BIOAVAILABILITY OF HEAVY METALS IN SEDIMENTS OF A SLUDGE DISPOSAL LAKE

Century-long disposal of sewage sludge in Mitchell Lake at San Antonio, Texas has resulted in hyper-eutrophic conditions and excess accumulation of toxic metals in the lake system. Mitchell Lake is currently closed to the public as a human health hazard due to its severe state of pollution. On the other hand, due to its shallow depth and extended mudflats highly enriched in nutrients, the lake is one of the main stops in the central migratory flyway of over 300 exotic species of birds. Therefore, San Antonio Water Systems, the current owner of Mitchell Lake has developed a Master Plan to transform the lake and its surrounding 3000 acres of watershed into a national wildlife refuge; improvement of water quality has been identified as the number one priority in the plan.

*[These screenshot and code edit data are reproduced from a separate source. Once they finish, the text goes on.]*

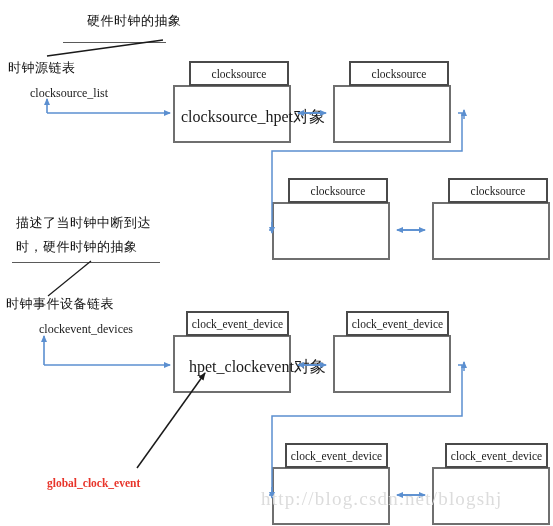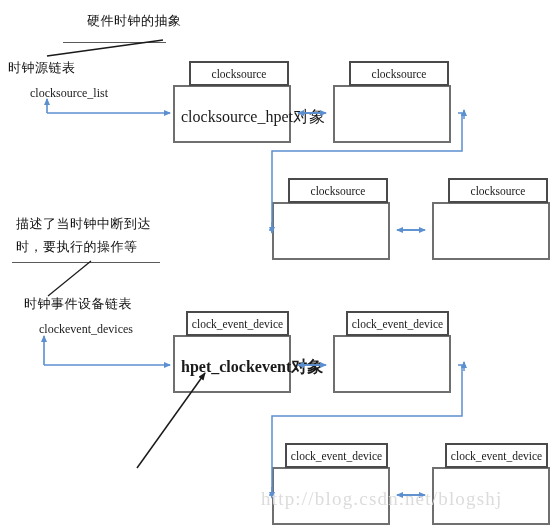--- a/index.html
+++ b/index.html
@@ -136,35 +136,36 @@
     <div class="node-header" style="left:16px; top:0px; width:100px; height:25px;">clocksource</div>
     <div class="node-text" style="left:8px; top:46px;"></div>
   </div>
 
   <div class="node" style="left:432px; top:178px; width:118px; height:82px;">
     <div class="node-body" style="width:118px; height:58px;"></div>
     <div class="node-header" style="left:16px; top:0px; width:100px; height:25px;">clocksource</div>
     <div class="node-text" style="left:8px; top:46px;"></div>
   </div>
 
-  <div class="lbl lbl-cn" style="left:16px; top:215px;">描述了当时钟中断到达</div>
-
-  <div class="lbl lbl-cn" style="left:16px; top:238px;">时，要执行的操作等</div>
+  <div class="lbl lbl-cn" style="left:16px; top:215px;font-family:Liberation Mono, monospace;">描述了当时钟中断到达</div>
+
+  <div class="lbl lbl-cn" style="left:16px; top:238px;">时，硬件时钟的抽象</div>
 
   <div class="rule" style="left:12px; top:262px; width:148px;"></div>
 
-  <div class="lbl lbl-cn" style="left:6px; top:295px;margin-left:18px;">时钟事件设备链表</div>
+  <div class="lbl lbl-cn" style="left:6px; top:295px;">时钟事件设备链表</div>
 
   <div class="lbl lbl-mono" style="left:27px; top:321px;margin-left:12px;">clockevent_devices</div>
 
+  <div class="lbl lbl-red" style="left:47px; top:476px;">global_clock_event</div>
 
   <div class="node" style="left:173px; top:311px; width:118px; height:82px;">
     <div class="node-body" style="width:118px; height:58px;"></div>
     <div class="node-header" style="left:13px; top:0px; width:103px; height:25px;">clock_event_device</div>
-    <div class="node-text" style="left:8px; top:46px;font-weight:bold;">hpet_clockevent对象</div>
+    <div class="node-text" style="left:16px; top:46px;">hpet_clockevent对象</div>
   </div>
 
   <div class="node" style="left:333px; top:311px; width:118px; height:82px;">
     <div class="node-body" style="width:118px; height:58px;"></div>
     <div class="node-header" style="left:13px; top:0px; width:103px; height:25px;">clock_event_device</div>
     <div class="node-text" style="left:8px; top:46px;"></div>
   </div>
 
   <div class="node" style="left:272px; top:443px; width:118px; height:82px;">
     <div class="node-body" style="width:118px; height:58px;"></div>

To identify the most suitable remedial measure for Mitchell Lake, a baseline study of metal geochemistry in the lake water and the sediments is currently in progress. The primary objectives of this study are to determine the concentrations of heavy metals in the water and the sediments of Mitchell Lake. Metals in the sediments are being analyzed with respect to their total concentrations as well as their bioavailable concentration, i.e. the amount that is potentially available for uptake by plants and other aquatic species. To fulfill the study objectives, sediment and water samples were collected from twelve strategic locations within the lake. The samples were characterized for their physico-chemical properties and were analyzed for total concentrations of common sludge metals, such as Cd, Co, Cr, Cu, Fe, Mn, Ni, Pb, and Zn. To quantify the amount of potentially bioavailable heavy metal concentrations, two widely used chemical extraction schemes, namely, the Mehlich III method and the Olsen method were used. The extracts were analyzed for metals using an ICP-MS and the results compared with total metal concentrations in lake sediments. Total and bioavailable concentrations were correlated with the sediment physico-chemical properties. Preliminary results indicate that the bioavailability of heavy metals in the contaminated sediments of Mitchell Lake is largely controlled by the properties of the sediment-water interface.